[Recorded data]

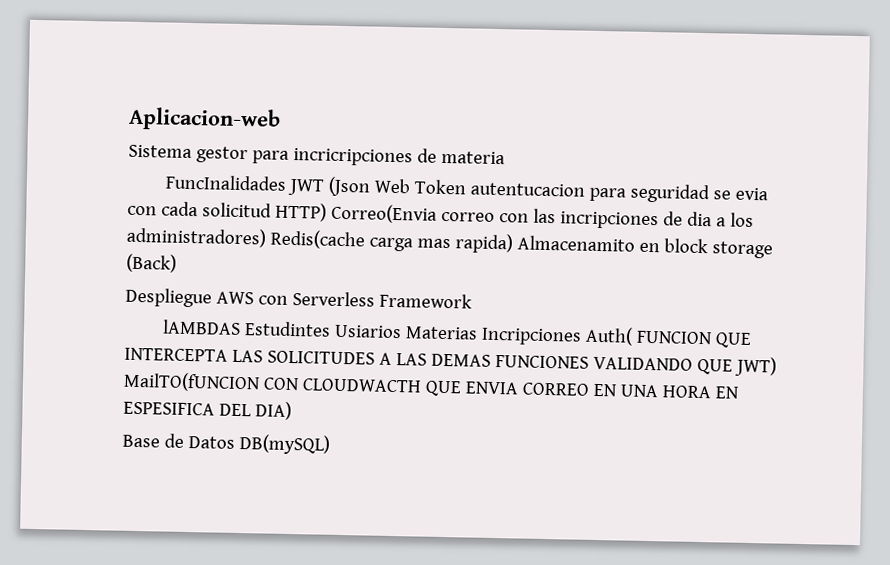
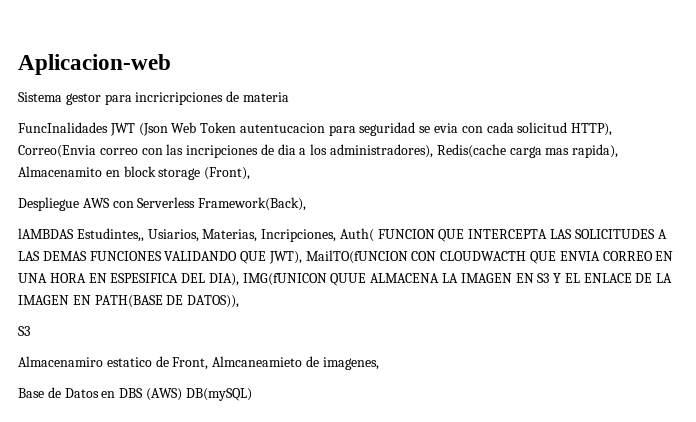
- FuncInalidades JWT (Json Web Token autentucacion para seguridad se evia con cada solicitud HTTP) Correo(Envia correo con las incripciones de dia a los administradores) Redis(cache carga mas rapida) Almacenamito en block storage (Back)
+ FuncInalidades JWT (Json Web Token autentucacion para seguridad se evia con cada solicitud HTTP), Correo(Envia correo con las incripciones de dia a los administradores), Redis(cache carga mas rapida), Almacenamito en block storage (Front),
- Despliegue AWS con Serverless Framework
+ Despliegue AWS con Serverless Framework(Back),
- lAMBDAS Estudintes Usiarios Materias Incripciones Auth( FUNCION QUE INTERCEPTA LAS SOLICITUDES A LAS DEMAS FUNCIONES VALIDANDO QUE JWT) MailTO(fUNCION CON CLOUDWACTH QUE ENVIA CORREO EN UNA HORA EN ESPESIFICA DEL DIA)
+ lAMBDAS Estudintes,, Usiarios, Materias, Incripciones, Auth( FUNCION QUE INTERCEPTA LAS SOLICITUDES A LAS DEMAS FUNCIONES VALIDANDO QUE JWT), MailTO(fUNCION CON CLOUDWACTH QUE ENVIA CORREO EN UNA HORA EN ESPESIFICA DEL DIA), IMG(fUNICON QUUE ALMACENA LA IMAGEN EN S3 Y EL ENLACE DE LA IMAGEN EN PATH(BASE DE DATOS)),
+ S3
+ Almacenamiro estatico de Front, Almcaneamieto de imagenes,
- Base de Datos DB(mySQL)
+ Base de Datos en DBS (AWS) DB(mySQL)

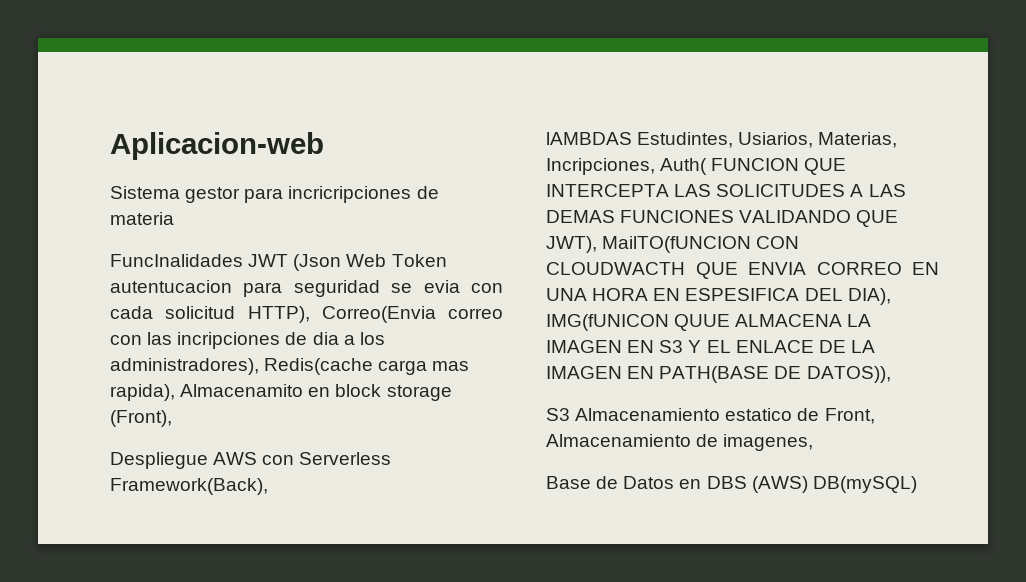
- lAMBDAS Estudintes,, Usiarios, Materias, Incripciones, Auth( FUNCION QUE INTERCEPTA LAS SOLICITUDES A LAS DEMAS FUNCIONES VALIDANDO QUE JWT), MailTO(fUNCION CON CLOUDWACTH QUE ENVIA CORREO EN UNA HORA EN ESPESIFICA DEL DIA), IMG(fUNICON QUUE ALMACENA LA IMAGEN EN S3 Y EL ENLACE DE LA IMAGEN EN PATH(BASE DE DATOS)),
- S3
- Almacenamiro estatico de Front, Almcaneamieto de imagenes,
+ lAMBDAS Estudintes, Usiarios, Materias, Incripciones, Auth( FUNCION QUE INTERCEPTA LAS SOLICITUDES A LAS DEMAS FUNCIONES VALIDANDO QUE JWT), MailTO(fUNCION CON CLOUDWACTH QUE ENVIA CORREO EN UNA HORA EN ESPESIFICA DEL DIA), IMG(fUNICON QUUE ALMACENA LA IMAGEN EN S3 Y EL ENLACE DE LA IMAGEN EN PATH(BASE DE DATOS)),
+ S3 Almacenamiento estatico de Front, Almacenamiento de imagenes,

WHAT TO WORK ON
Output the records exactly, and let none of their pictures appear in the copy.

SOLUTION TO THE PROBLEM
- FuncInalidades JWT (Json Web Token autentucacion para seguridad se evia con cada solicitud HTTP) Correo(Envia correo con las incripciones de dia a los administradores) Redis(cache carga mas rapida) Almacenamito en block storage (Back)
+ FuncInalidades JWT (Json Web Token autentucacion para seguridad se evia con cada solicitud HTTP), Correo(Envia correo con las incripciones de dia a los administradores), Redis(cache carga mas rapida), Almacenamito en block storage (Front),
- Despliegue AWS con Serverless Framework
+ Despliegue AWS con Serverless Framework(Back),
- lAMBDAS Estudintes Usiarios Materias Incripciones Auth( FUNCION QUE INTERCEPTA LAS SOLICITUDES A LAS DEMAS FUNCIONES VALIDANDO QUE JWT) MailTO(fUNCION CON CLOUDWACTH QUE ENVIA CORREO EN UNA HORA EN ESPESIFICA DEL DIA)
+ lAMBDAS Estudintes,, Usiarios, Materias, Incripciones, Auth( FUNCION QUE INTERCEPTA LAS SOLICITUDES A LAS DEMAS FUNCIONES VALIDANDO QUE JWT), MailTO(fUNCION CON CLOUDWACTH QUE ENVIA CORREO EN UNA HORA EN ESPESIFICA DEL DIA), IMG(fUNICON QUUE ALMACENA LA IMAGEN EN S3 Y EL ENLACE DE LA IMAGEN EN PATH(BASE DE DATOS)),
+ S3
+ Almacenamiro estatico de Front, Almcaneamieto de imagenes,
- Base de Datos DB(mySQL)
+ Base de Datos en DBS (AWS) DB(mySQL)

- lAMBDAS Estudintes,, Usiarios, Materias, Incripciones, Auth( FUNCION QUE INTERCEPTA LAS SOLICITUDES A LAS DEMAS FUNCIONES VALIDANDO QUE JWT), MailTO(fUNCION CON CLOUDWACTH QUE ENVIA CORREO EN UNA HORA EN ESPESIFICA DEL DIA), IMG(fUNICON QUUE ALMACENA LA IMAGEN EN S3 Y EL ENLACE DE LA IMAGEN EN PATH(BASE DE DATOS)),
- S3
- Almacenamiro estatico de Front, Almcaneamieto de imagenes,
+ lAMBDAS Estudintes, Usiarios, Materias, Incripciones, Auth( FUNCION QUE INTERCEPTA LAS SOLICITUDES A LAS DEMAS FUNCIONES VALIDANDO QUE JWT), MailTO(fUNCION CON CLOUDWACTH QUE ENVIA CORREO EN UNA HORA EN ESPESIFICA DEL DIA), IMG(fUNICON QUUE ALMACENA LA IMAGEN EN S3 Y EL ENLACE DE LA IMAGEN EN PATH(BASE DE DATOS)),
+ S3 Almacenamiento estatico de Front, Almacenamiento de imagenes,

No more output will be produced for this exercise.